• _DIRECTIONS FOR THIS TASK_
In the copy, include every entry exactly but none of the images.

Top of LISTED RECORDS

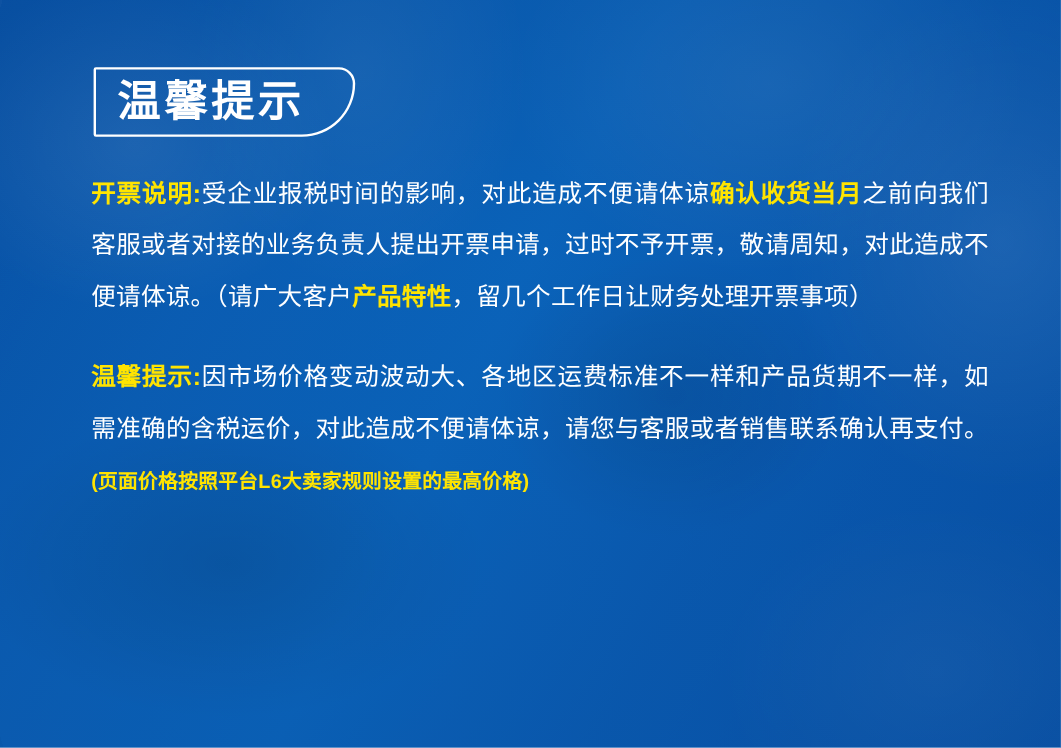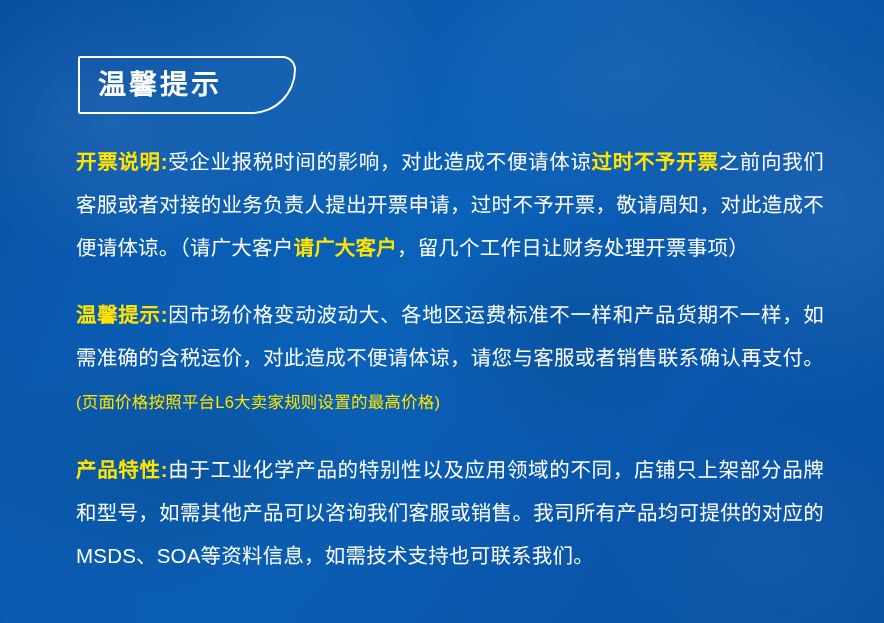"温馨提示" .title-text { font-size: 28px -> 36px }
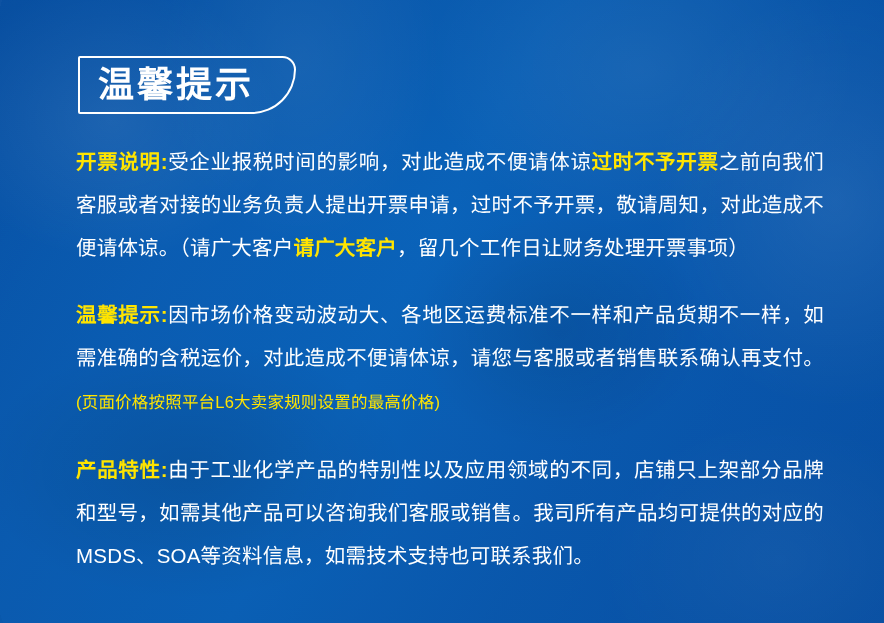"过时不予开票" span.hl { text: 过时不予开票 -> 确认收货当月 }
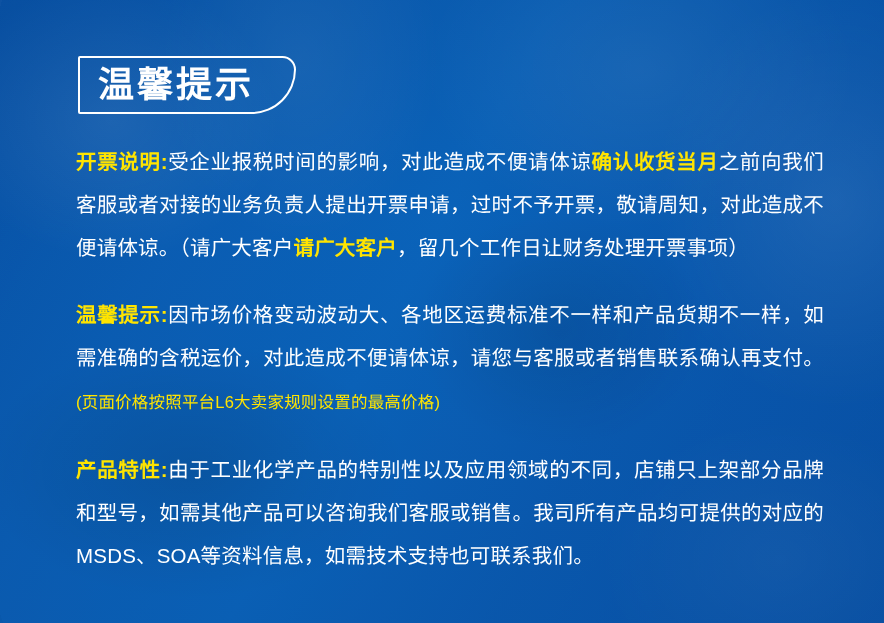"请广大客户" span.hl { text: 请广大客户 -> 产品特性 }
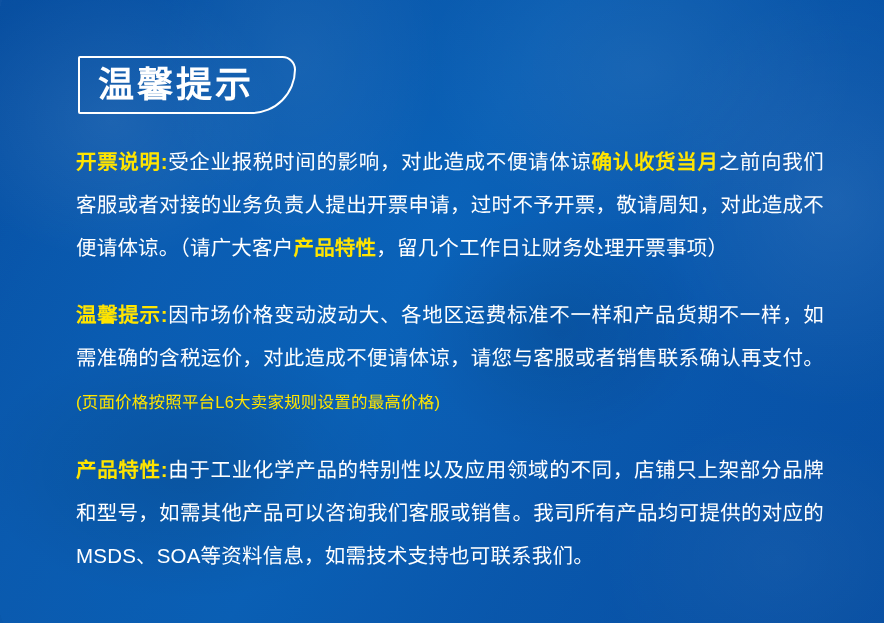"(页面价格按照平台L6大卖家规则设置的最高价格)" .note { font-weight: normal -> bold }
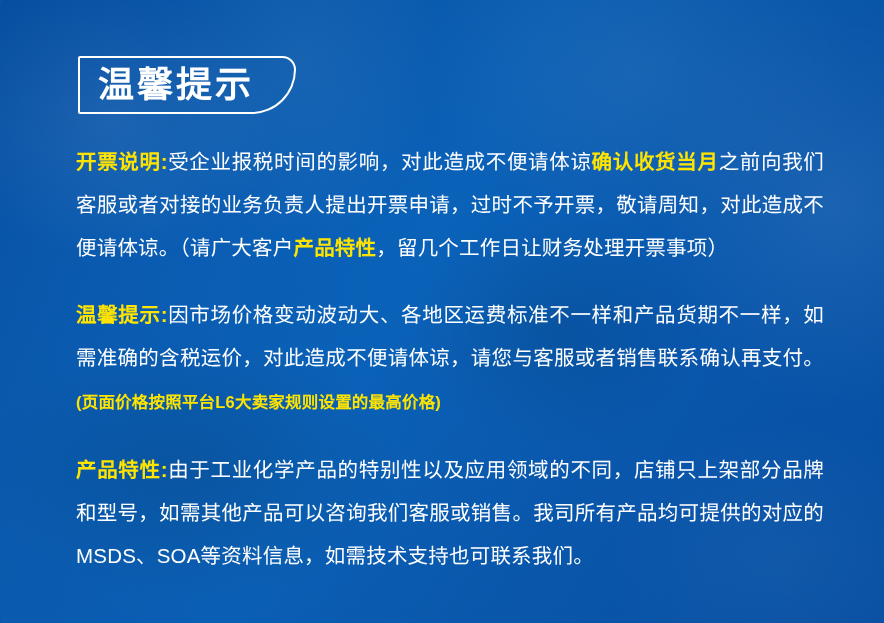"产品特性:由于工业化学产品的特别性以及应用领域的不同，店铺只上架部分品牌和型号，" p.para { html: <p><span>产品特性:</span><span>由于工业化学产品的特别性以及应用领域的不同，店铺只上架部分品牌和型号，如需其他产品可以咨询我们客服或销售。我司所有产品均可提供的对应的MSDS、SOA等资料信息，如需技术支持也可联系我们。</span></p> -> none }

Bottom of LISTED RECORDS

• _SOLUTION FOR THIS TASK_
"温馨提示" .title-text { font-size: 28px -> 36px }
"过时不予开票" span.hl { text: 过时不予开票 -> 确认收货当月 }
"请广大客户" span.hl { text: 请广大客户 -> 产品特性 }
"(页面价格按照平台L6大卖家规则设置的最高价格)" .note { font-weight: normal -> bold }
"产品特性:由于工业化学产品的特别性以及应用领域的不同，店铺只上架部分品牌和型号，" p.para { html: <p><span>产品特性:</span><span>由于工业化学产品的特别性以及应用领域的不同，店铺只上架部分品牌和型号，如需其他产品可以咨询我们客服或销售。我司所有产品均可提供的对应的MSDS、SOA等资料信息，如需技术支持也可联系我们。</span></p> -> none }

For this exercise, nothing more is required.